On Wednesday, Alphabet unveiled its seventh-generation artificial intelligence (AI) chip named Ironwood, which the company stated is engineered to accelerate the performance of AI applications.
The Ironwood processor is tailored for the type of data processing required when users pose queries to software such as OpenAI’s ChatGPT. Known within the tech industry as “inference” computing, these chips perform rapid calculations to generate answers in a chatbot or produce other forms of responses.
The search giant’s multi-billion dollar, approximately decade-long endeavor represents one of the few viable alternative chips to Nvidia’s powerful AI processors.
Google’s tensor processing units (TPUs) are exclusively accessible to the company’s own engineers or through its cloud service and have provided its internal AI efforts with an advantage over some competitors.
For at least one generation, Google divided its TPU family of chips into a version optimized for building large AI models from the ground up.
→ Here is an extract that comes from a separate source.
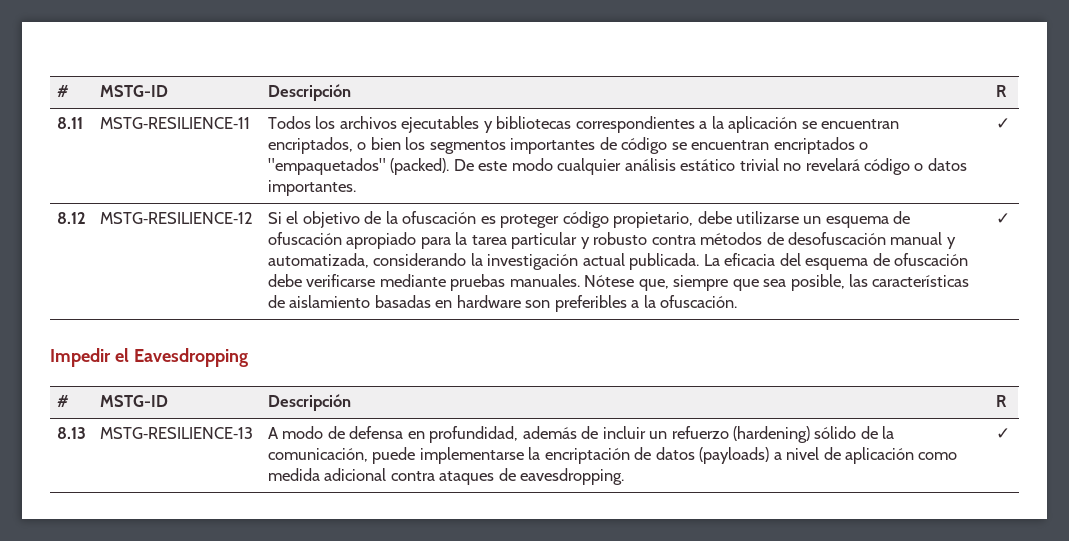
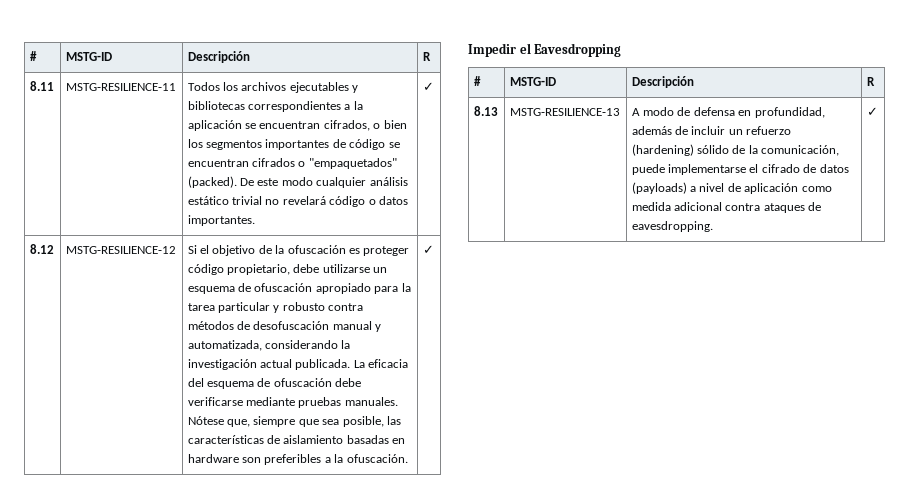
- Todos los archivos ejecutables y bibliotecas correspondientes a la aplicación se encuentran encriptados, o bien los segmentos importantes de código se encuentran encriptados o "empaquetados" (packed).
+ Todos los archivos ejecutables y bibliotecas correspondientes a la aplicación se encuentran cifrados, o bien los segmentos importantes de código se encuentran cifrados o "empaquetados" (packed).
- 8.13 | MSTG‑RESILIENCE‑13 | A modo de defensa en profundidad, además de incluir un refuerzo (hardening) sólido de la comunicación, puede implementarse la encriptación de datos (payloads) a nivel de aplicación como medida adicional contra ataques de eavesdropping. | ✓
+ 8.13 | MSTG‑RESILIENCE‑13 | A modo de defensa en profundidad, además de incluir un refuerzo (hardening) sólido de la comunicación, puede implementarse el cifrado de datos (payloads) a nivel de aplicación como medida adicional contra ataques de eavesdropping. | ✓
Its engineers have developed a second line of chips that omits some of the model building features in favor of a chip that reduces the costs associated with running AI applications.
The Ironwood chip is a model designed for executing AI applications, or inference, and is engineered to operate in clusters of up to 9,216 chips, according to Amin Vahdat, a Google vice president.
The new chip, launched at a cloud conference, integrates functionalities from earlier split designs and increases the available memory, making it better suited for serving AI applications.
“It’s just that the relative importance of inference is going up significantly,” Vahdat explained.
The Ironwood chips deliver double the performance for the same amount of energy compared to Google’s Trillium chip announced the previous year, Vahdat noted. The company builds and deploys its Gemini AI models using its own chips.
The company did not disclose the specific chip manufacturer responsible for producing the Google design.
Alphabet shares experienced a surge during the regular trading session, closing up by 9.7% following President Donald Trump’s announcement of a sudden reversal on tariffs.